[Records from a collection]
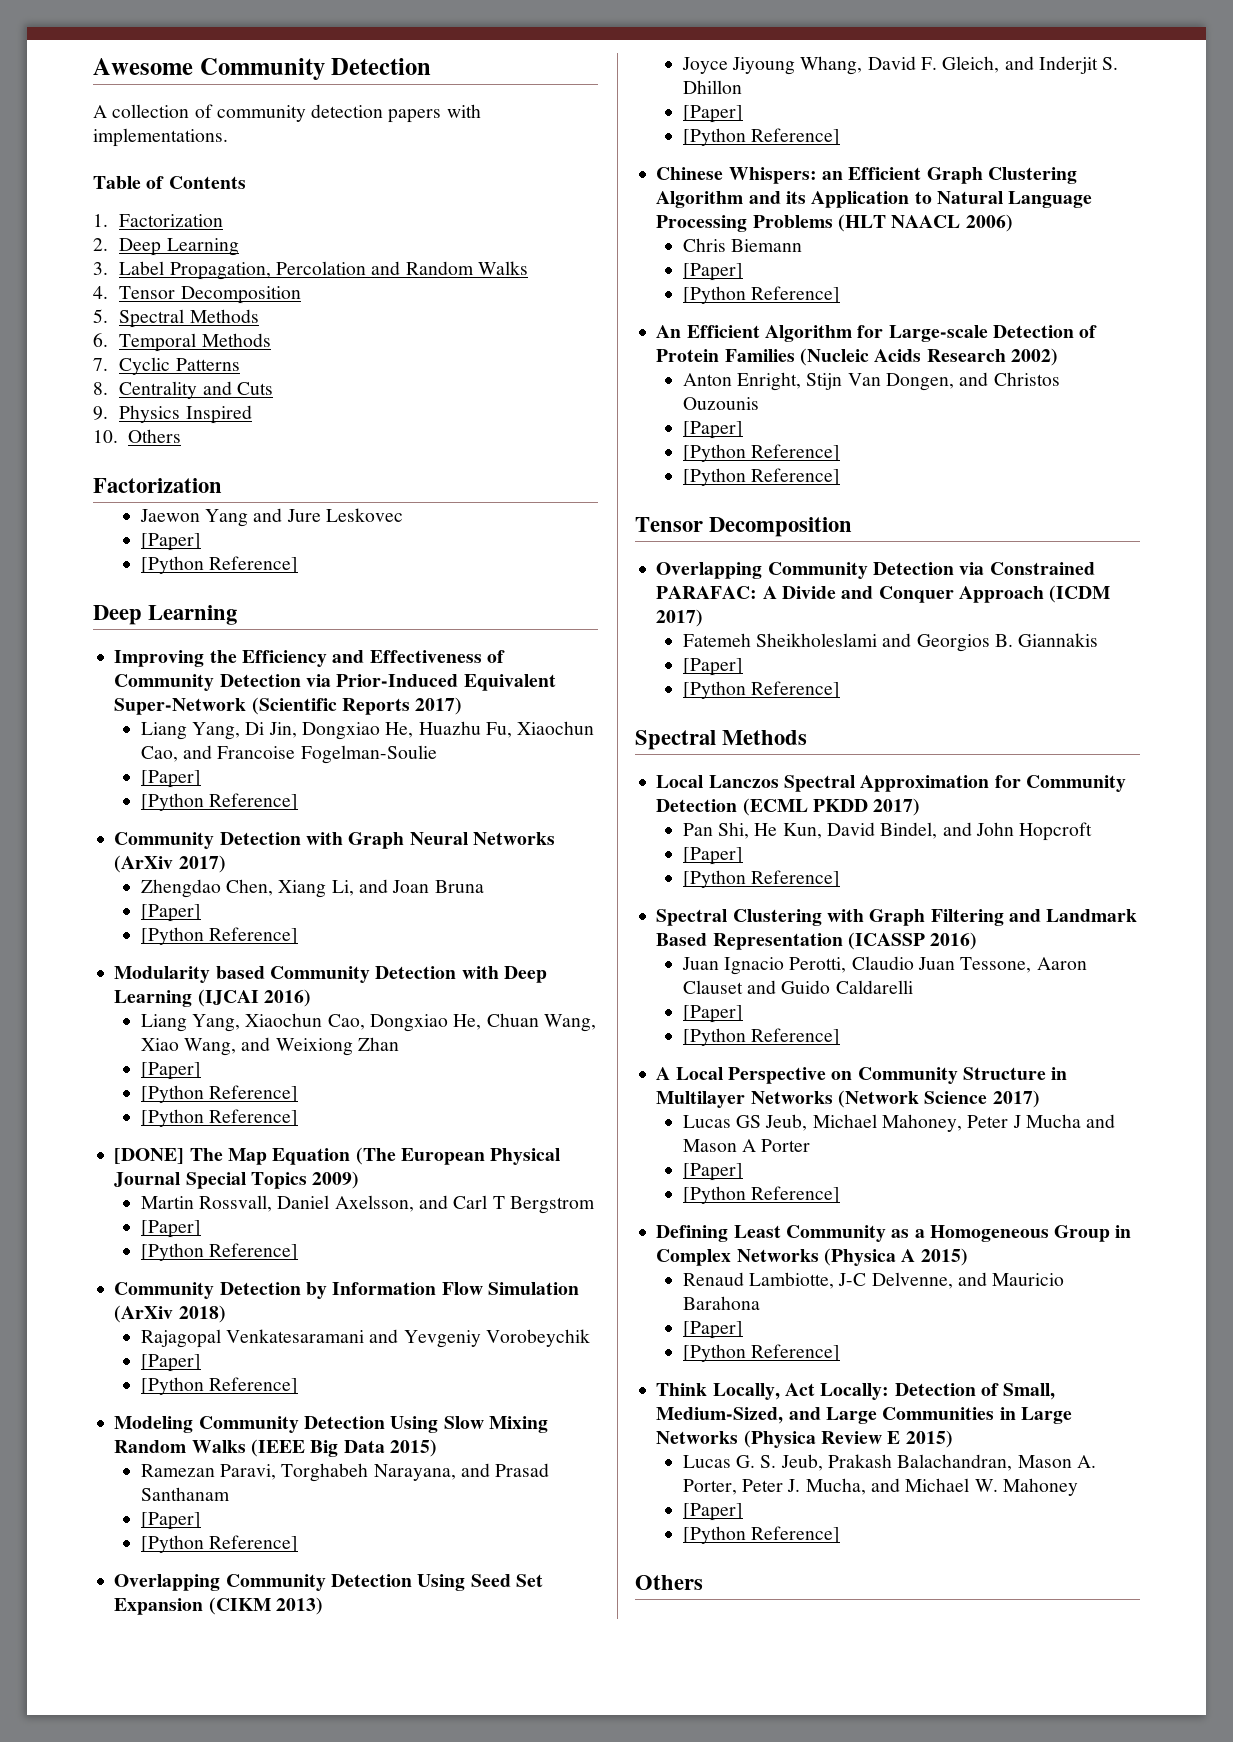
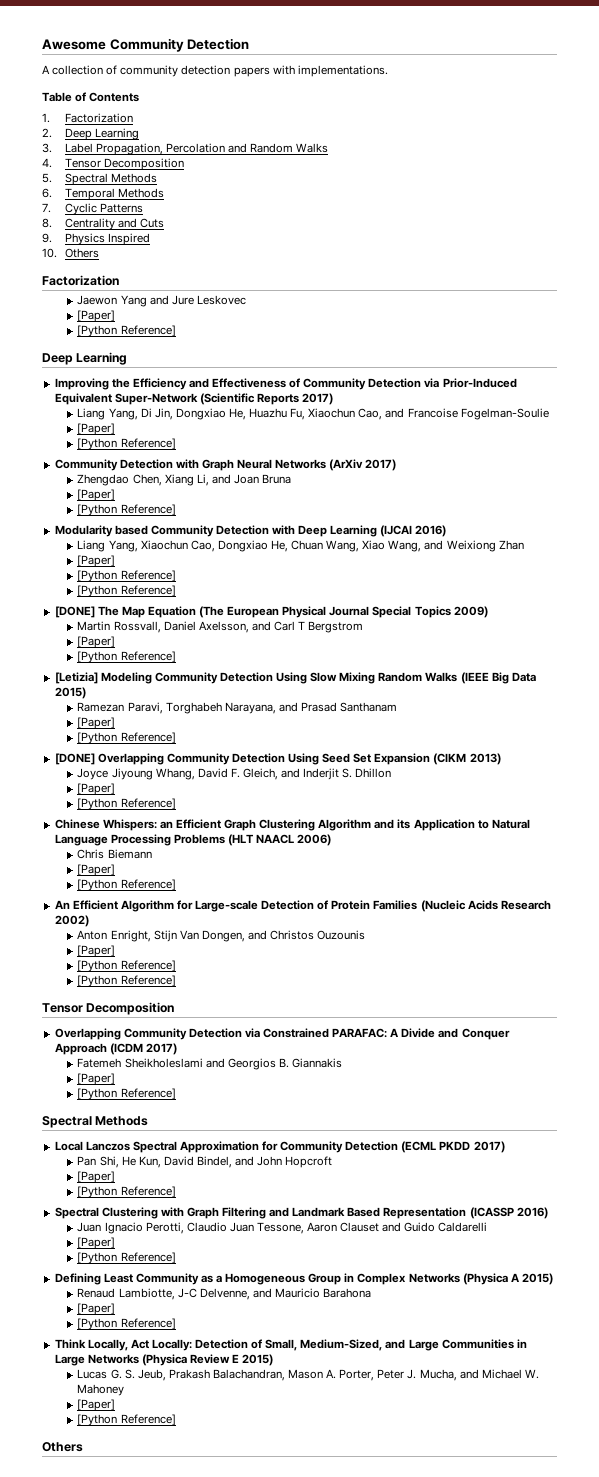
[114,1282,579,1299] [114,1305,226,1323] [140,1329,590,1348] [140,1354,201,1372] [140,1377,299,1395] Community Detection by Information Flow Simulation (ArXiv 2018) // Rajagopal Venkatesaramani and Yevgeniy Vorobeychik // [Paper] // [Python Reference] // -> [54,672,98,684] [Letizia]
(299, 1543) none -> [54,753,95,765] [DONE]
[656,1067,1068,1084] [656,1090,1040,1108] [682,1114,1116,1132] [682,1139,811,1152] [682,1163,743,1181] [682,1186,841,1204] // A Local Perspective on Community Structure in Multilayer Networks (Network Science 2017) // Lucas GS Jeub, Michael Mahoney, Peter J Mucha and Mason A Porter // [Paper] // [Python Reference] -> (176, 1258) none

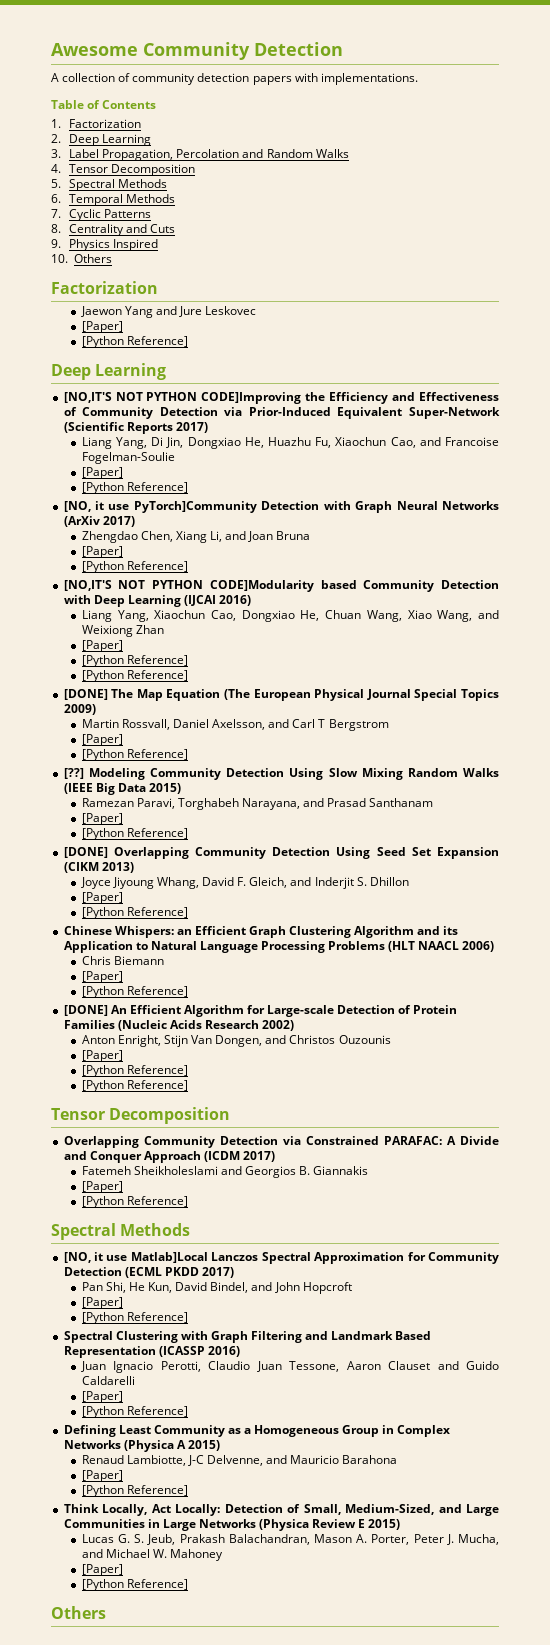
[54,378,109,390] Improving -> [63,392,302,404] [NO,IT'S NOT PYTHON CODE]Improving
[54,459,118,471] Community -> [63,501,257,513] [NO, it use PyTorch]Community
[54,525,113,537] Modularity -> [63,580,314,592] [NO,IT'S NOT PYTHON CODE]Modularity
[54,672,98,684] [Letizia] -> [63,768,84,779] [??]
(176, 885) none -> [63,1005,108,1016] [DONE]
[54,1141,83,1151] Local -> [63,1252,208,1263] [NO, it use Matlab]Local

Problem requirements — Show every line in the entries where the string "none" occurs.

Written answer —
(299, 1543) none -> [54,753,95,765] [DONE]
[656,1067,1068,1084] [656,1090,1040,1108] [682,1114,1116,1132] [682,1139,811,1152] [682,1163,743,1181] [682,1186,841,1204] // A Local Perspective on Community Structure in Multilayer Networks (Network Science 2017) // Lucas GS Jeub, Michael Mahoney, Peter J Mucha and Mason A Porter // [Paper] // [Python Reference] -> (176, 1258) none
(176, 885) none -> [63,1005,108,1016] [DONE]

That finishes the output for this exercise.